If no investors come forward by February 17, 2025, the company could face court-imposed restructuring, forced asset sales, or liquidation.
The spokesperson told AgFunderNews that it is “important to distinguish between the deadline for the submission of bids and the filing of the balance sheet [a formal declaration of insolvency], which are two different things.”
‘Ÿnsect remains focused on its strategy’
The company—which told us last fall that it was in “advanced discussions with a certain number of investors wishing to support and finance this launch phase of its industrial process”—told us this morning that “Ÿnsect remains focused on its strategy and its determination to rapidly find solutions to prepare the company’s future and meet the demands of a fast-growing market.”
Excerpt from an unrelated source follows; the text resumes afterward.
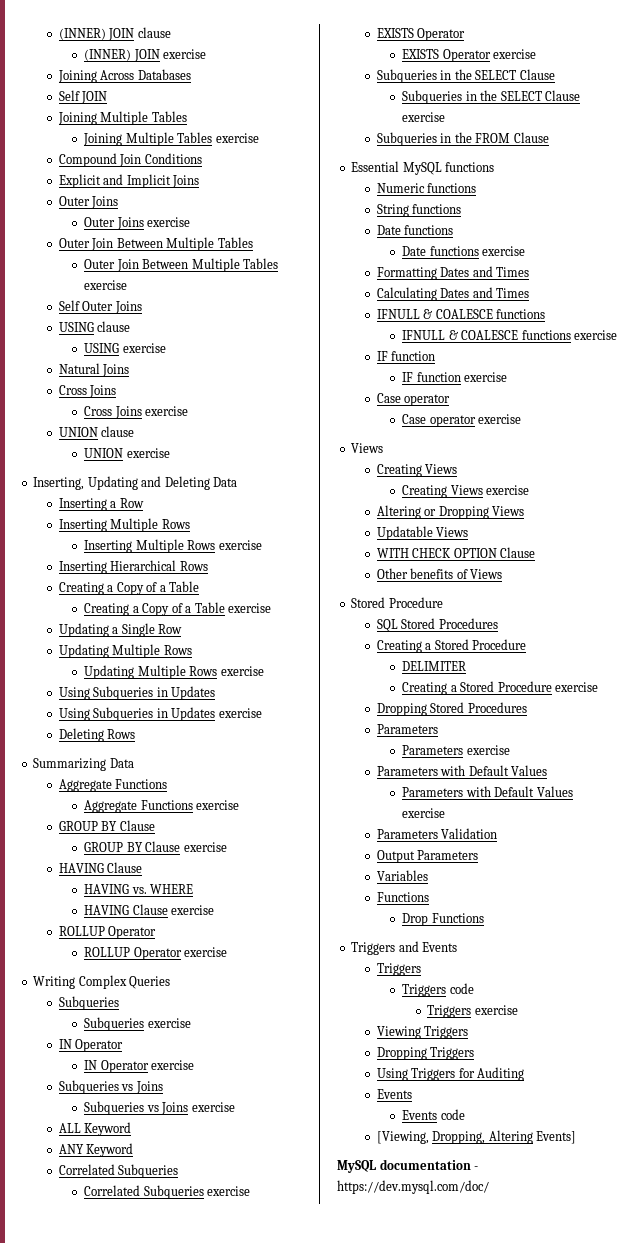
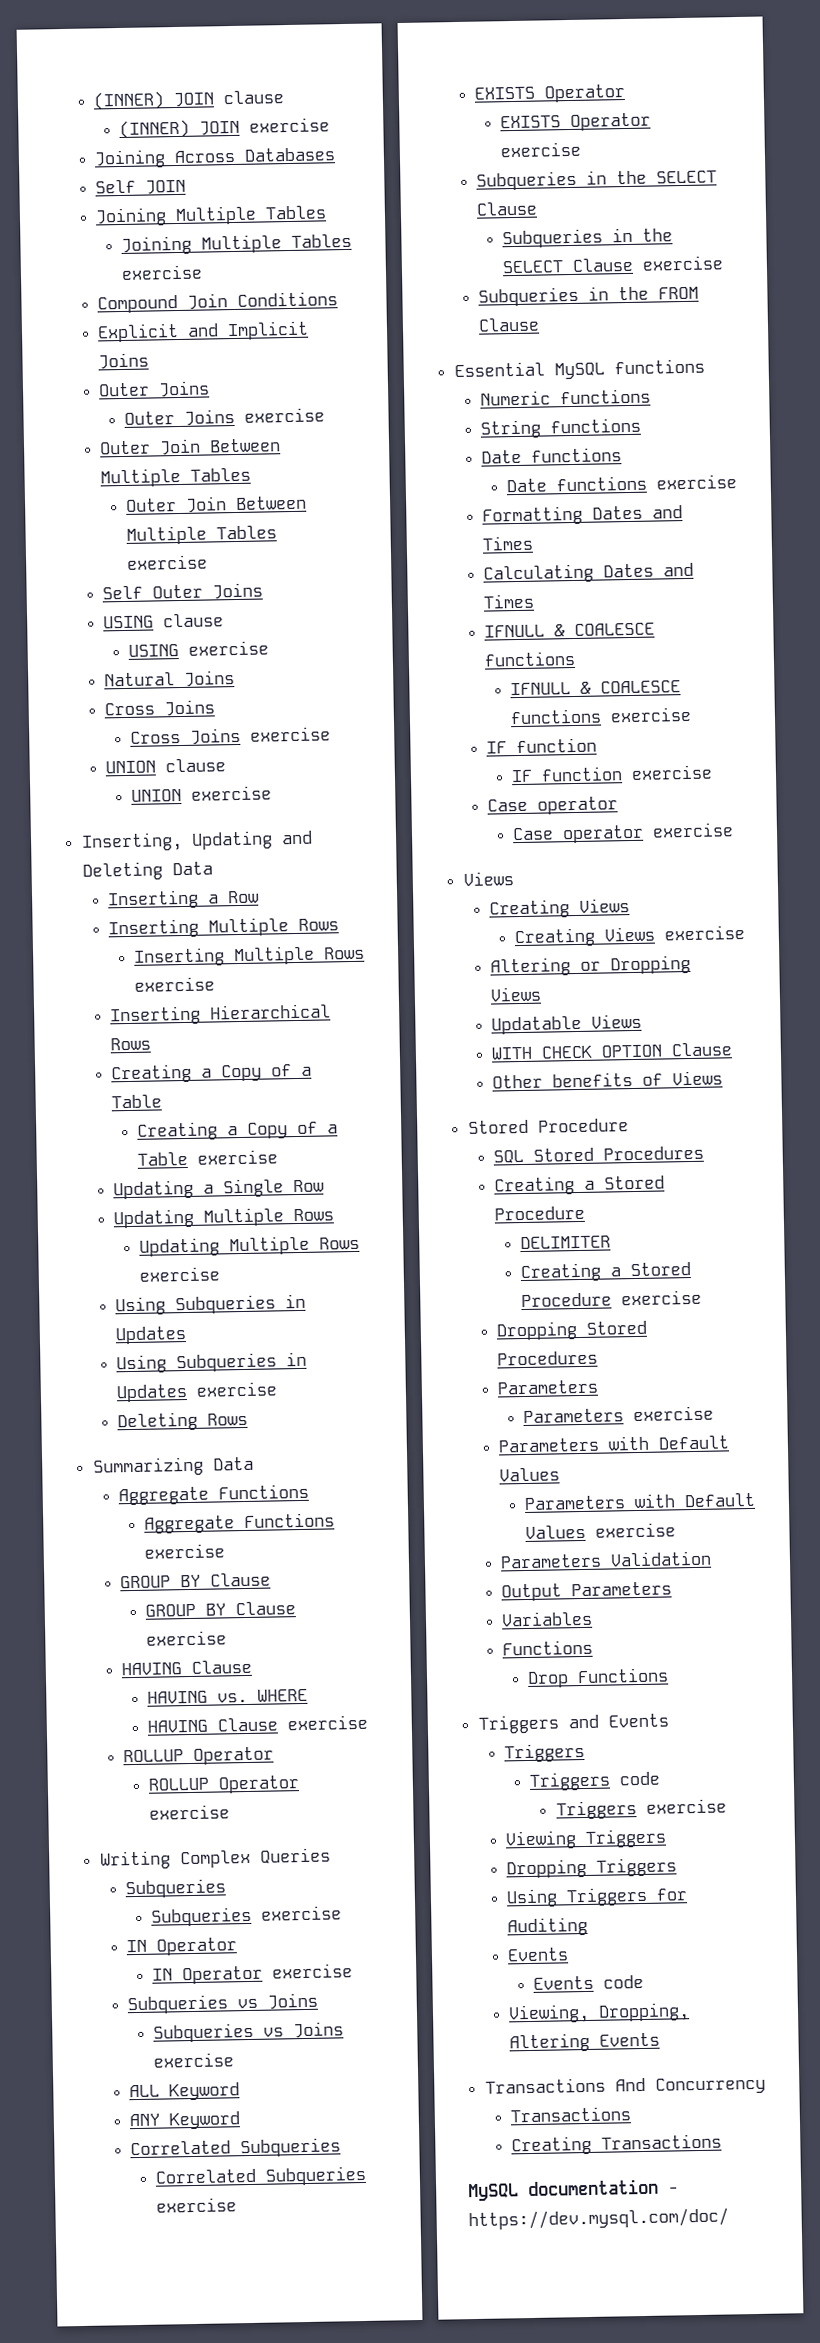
[376,1131,429,1144] [Viewing, -> [508,2003,591,2024] Viewing,
[536,1131,577,1144] Events] -> [599,2032,661,2047] [484,2076,766,2095] [510,2106,632,2123] [511,2133,723,2156] Events // Transactions And Concurrency // Transactions // Creating Transactions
The spokesperson added: “Ÿnsect is still in safeguard proceedings, but its activities are continuing normally, as are discussions with the various investors already identified.
“In this context, the priority of the Ÿnsect teams and the court-appointed administrator remains the same: to explore all possible options, including the possibility of a third-party takeover, in order to boost business and strengthen the company’s position in a demanding economic environment. As is customary in this type of procedure, a call for tenders to find investors or buyers for the disposal plan was published on January 17, to enable the company to sound out the market in parallel with its ongoing discussions with investors.”
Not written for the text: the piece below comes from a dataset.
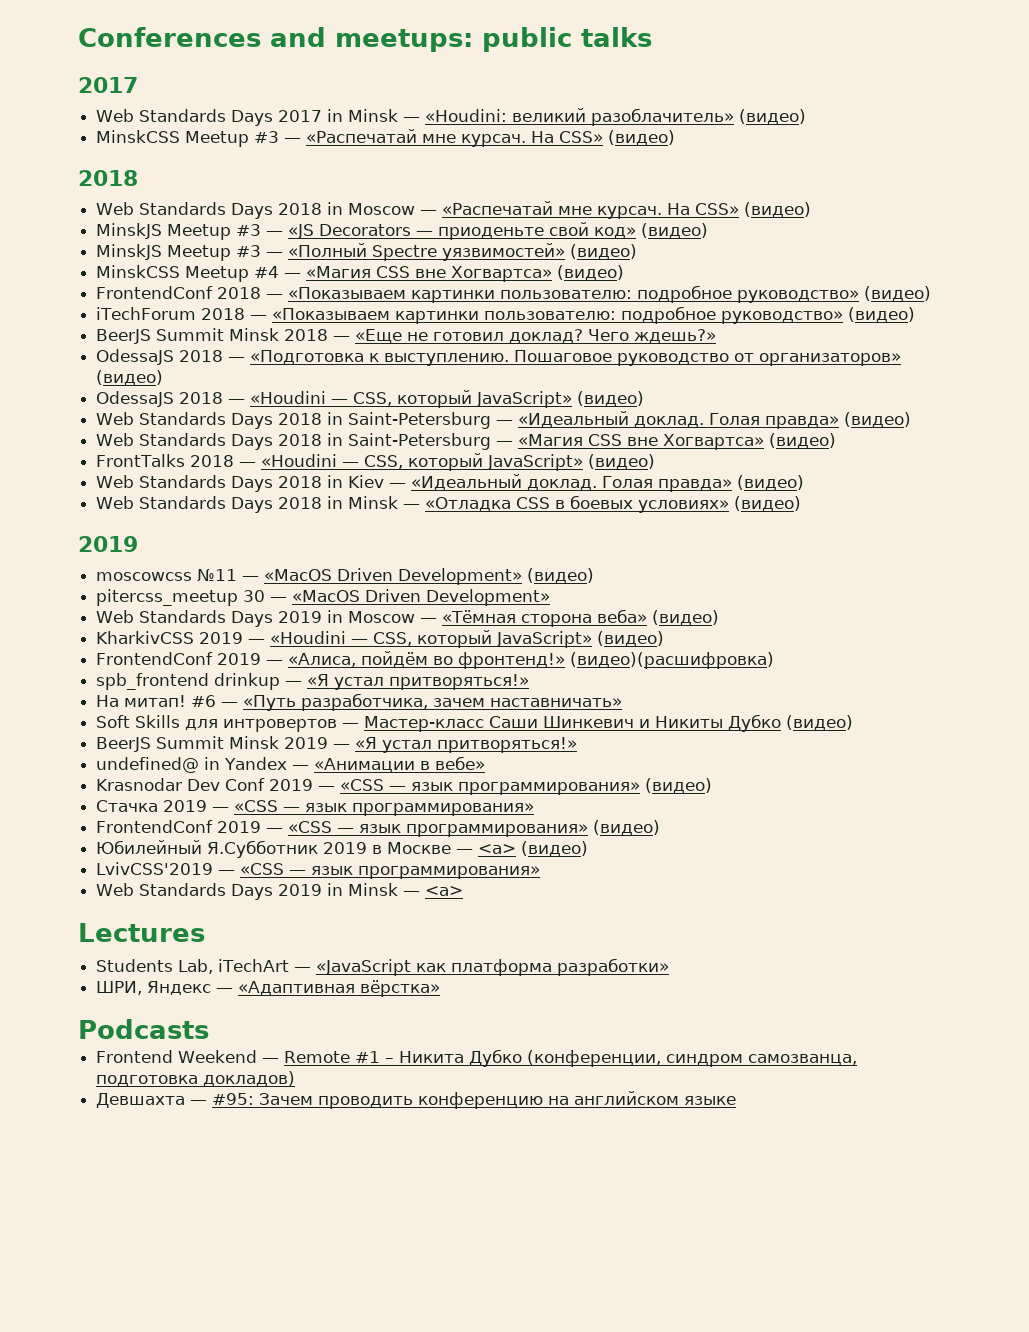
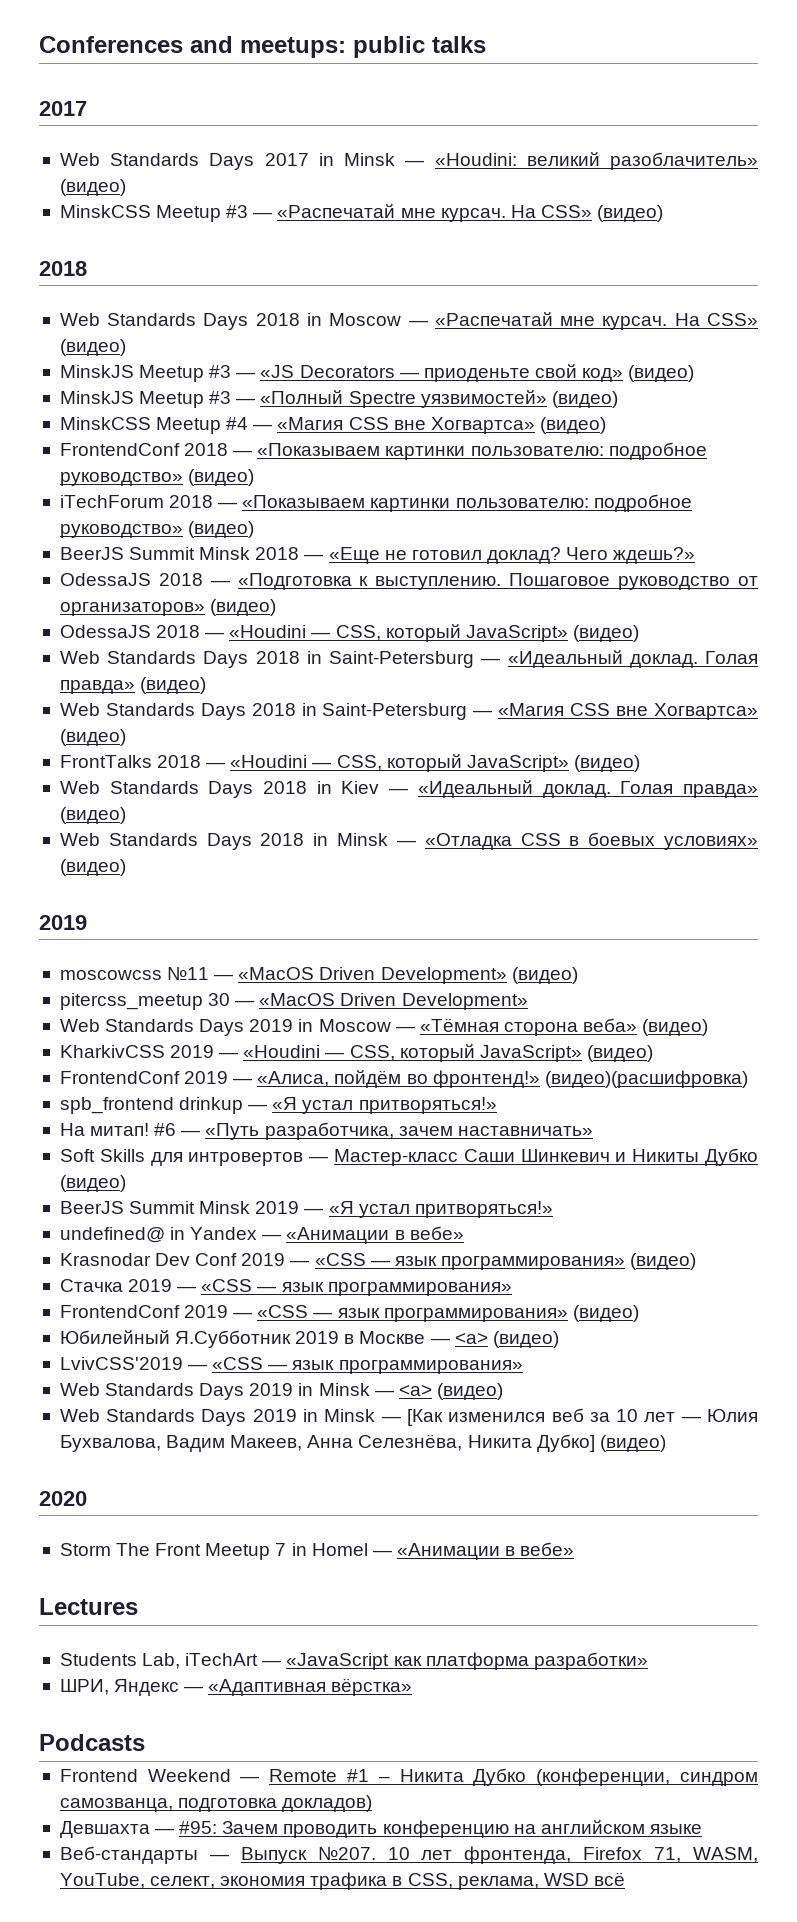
(464, 891) none -> [436,1383,503,1400] [59,1408,758,1426] [59,1434,666,1452] [39,1491,87,1506] [59,1542,575,1560] (видео) // Web Standards Days 2019 in Minsk — [Как изменился веб за 10 лет — Юлия Бухвалова, Вадим Макеев, Анна Селезнёва, Никита Дубко] (видео) // 2020 // Storm The Front Meetup 7 in Homel — «Анимации в вебе»
(737, 1100) none -> [59,1846,759,1864] [59,1872,625,1890] // Веб-стандарты — Выпуск №207. 10 лет фронтенда, Firefox 71, WASM, YouTube, селект, экономия трафика в CSS, реклама, WSD всё

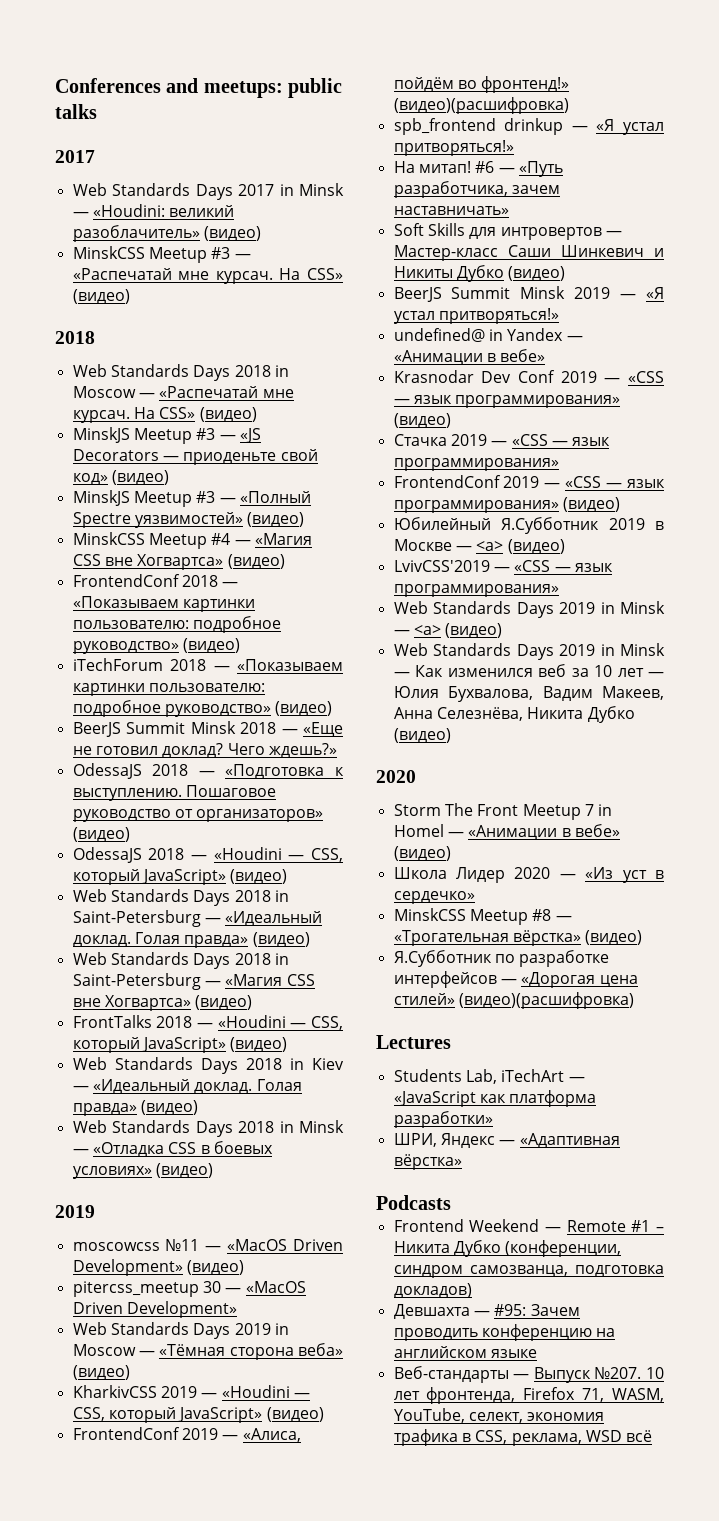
[406,1409,443,1426] [Как -> [415,665,444,677] Как
[536,1434,595,1452] Дубко] -> [587,706,635,723] Дубко
(575, 1549) none -> [393,846,451,861] [393,867,664,883] [393,891,475,904] [393,908,572,925] [393,930,643,946] [393,950,610,967] [393,971,638,988] [393,992,634,1009] (видео) // Школа Лидер 2020 — «Из уст в сердечко» // MinskCSS Meetup #8 — «Трогательная вёрстка» (видео) // Я.Субботник по разработке интерфейсов — «Дорогая цена стилей» (видео)(расшифровка)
The safeguard procedure, overseen by an officer appointed by the court, is designed to help companies that are facing financial difficulties but are not yet insolvent to continue operating and pay off debts.
Agronutris files safeguard plan with French court
Fellow French insect ag startup Agronutris, meanwhile, has filed a safeguard procedure with a commercial court in Sedan for its holding company EAP Group. Based in Toulouse, EAP Group is responsible for Agronutris’ R&D activities and administrative functions. The agreement does not cover the group’s subsidiary Ardennutris, which produces oils and proteins from black soldier flies at Rethel in the Ardennes.
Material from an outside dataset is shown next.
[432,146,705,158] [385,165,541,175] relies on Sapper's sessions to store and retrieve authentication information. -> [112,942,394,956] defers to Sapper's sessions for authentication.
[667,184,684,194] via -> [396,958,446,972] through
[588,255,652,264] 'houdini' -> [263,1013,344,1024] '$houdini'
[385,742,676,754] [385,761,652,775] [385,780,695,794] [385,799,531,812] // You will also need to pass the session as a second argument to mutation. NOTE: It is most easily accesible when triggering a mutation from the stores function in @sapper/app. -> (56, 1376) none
The safeguard procedure, which lasts for six months but can be renewed for an additional six months, gives EAP Group breathing space to restructure, find new investors, and renegotiate its debt.
Agronutris originally focused on human food but later pivoted to focus on aquaculture and pet food. It raised €100 million in October 2021 from backers including SPI fund and the Mirova fund to construct the commercial-scale facility at Rethel, which started production in 2023 and announced partnerships with BioMar (insect meal for aquaculture) and Frayssinet (insect frass for fertilizers).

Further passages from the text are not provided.